Despite polls showing that a majority of Democrats would support imposing sanctions or even more strenuous measures against Israel to stop the expansion of illegal settlements, the Obama administration made clear that it would veto any resolution that had any enforcement provisions. Despite this, H. Res. 11 insists that the UN resolution unfairly “imposes” terms for final status negotiations on the parties, and even “contradicts the Oslo Accords.”
Congress has never, however, indicated that the settlements themselves violate the Oslo Accords, which prohibit both parties from taking any steps which “change the status of the West Bank… pending the outcome of the permanent status negotiations.” Oslo also stipulates that the West Bank should be considered a “single territorial unit,” which presumably means not dividing the West Bank up in a series of non-contiguous cantons as a result of Israeli settlements blocs.
In short, congressional Democrats appear to believe that letting Israel’s right-wing leader Benjamin Netanyahu illegally establish settlements on occupied Palestinian territory doesn’t violate the Oslo Accords, but Obama abstaining on a resolution opposing these illegal settlements does.
Yet another disturbing aspect of the H. Res. 11 is that it questions the status of East Jerusalem as occupied territory. The U.S. State Department, the International Red Cross, the United Nations, and the International Court of Justice have long recognized lands seized by Israel in the June 1967 war, including East Jerusalem, as “occupied territories.” This has been reiterated in a series of UN Security Council resolutions (beginning with 252, 267, 271, 298, 476, and 478) — passed without U.S. objections during both Democratic and Republican administrations — which specifically recognize East Jerusalem as being under foreign belligerent occupation.
Ramifications Beyond Israel
Not only was the wording of H. Res. 11 more extreme than virtually any resolution, the so-called “pro-Israel Lobby” was divided.
The more moderate pro-Israel groups, such as J Street and Americans for Peace Now, supported Obama’s UN position and opposed H. Res 11 as being bad for Israel’s long-term interest. However, the majority of Democrats joined Republicans in siding with right-wing pro-Israel groups, such as the Zionist Organization of America and AIPAC — and, by extension, with right-wing Israeli settlers — in support of Trump’s anti-UN position and against the majority of American Jews who oppose them.
As a result, the ramifications of the resolution go well beyond Israel.

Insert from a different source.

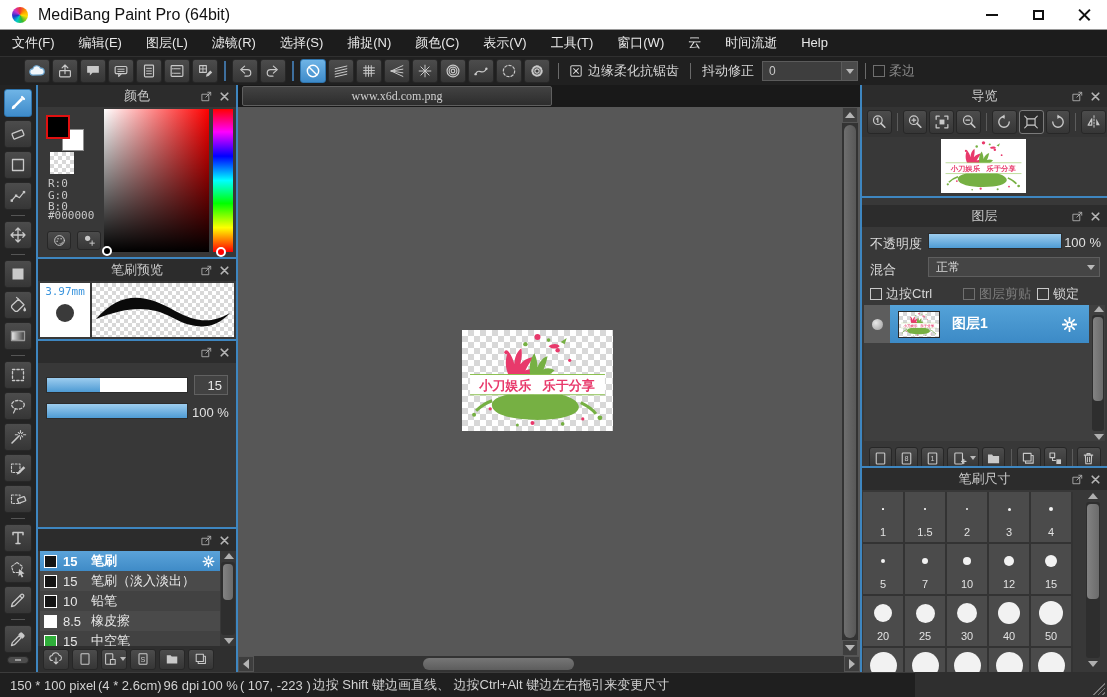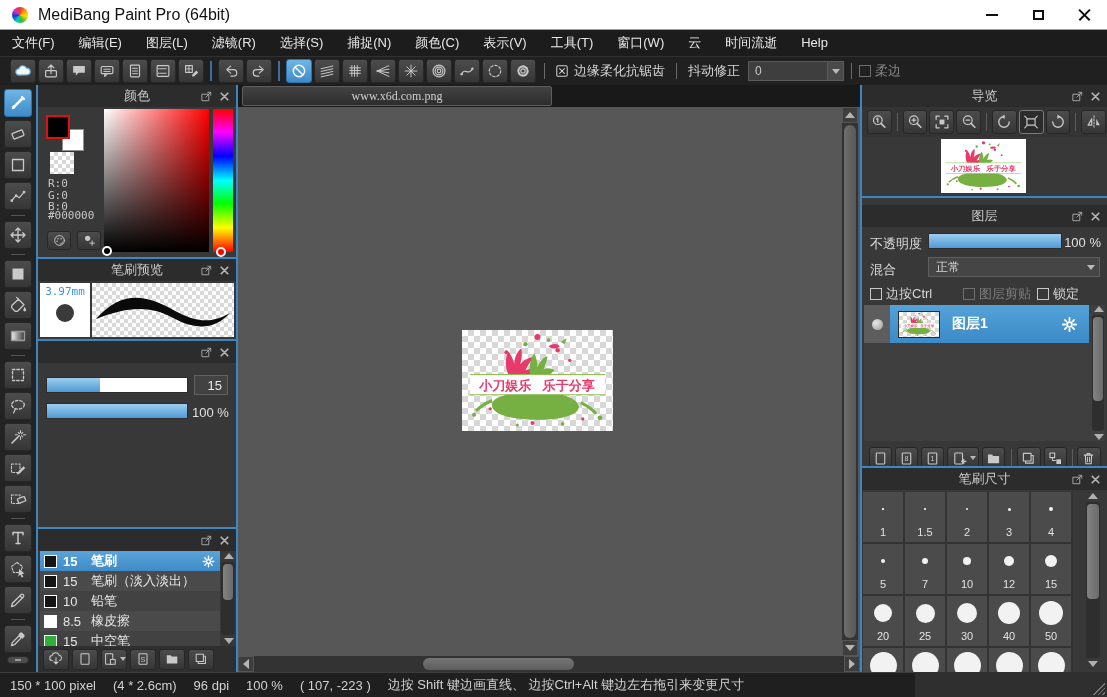"边缘柔化抗锯齿" #toolbar { padding-left: 9px -> 23px }
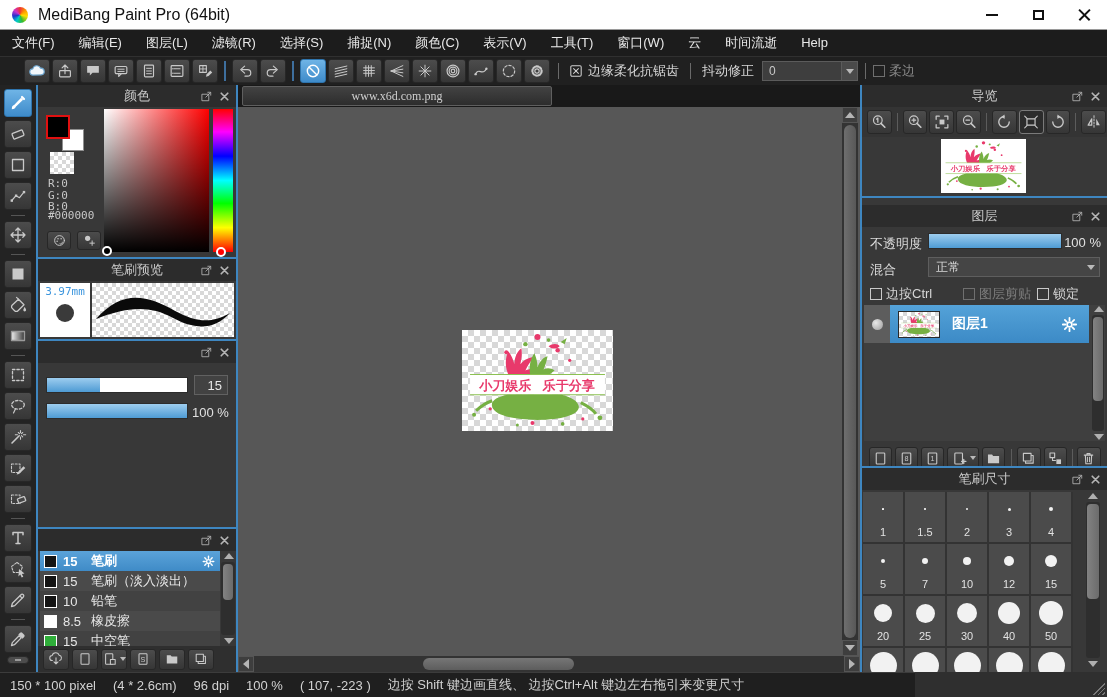"150 * 100 pixel" #statusbar { gap: 17px -> 2px }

The majority of Democrats essentially challenged the United Nations’ right to enforce or even weigh in on issues of international humanitarian law in territories under foreign belligerent occupation. They insist that ending the colonization of an occupied territory can only take place if, when, and on the terms agreed to by the occupying power — and that negotiations with representatives of the occupied must take place without any outside pressure or interference, and without regard to the illegality of the actions by the occupier.
The implication of this vote regarding the United Nations and international law, therefore, are quite disturbing. And, given the major role that American Democrats once played in drafting the United Nations Charter and Fourth Geneva Convention, it’s particularly disappointing that a majority of congressional Democrats now stand in opposition to those very documents.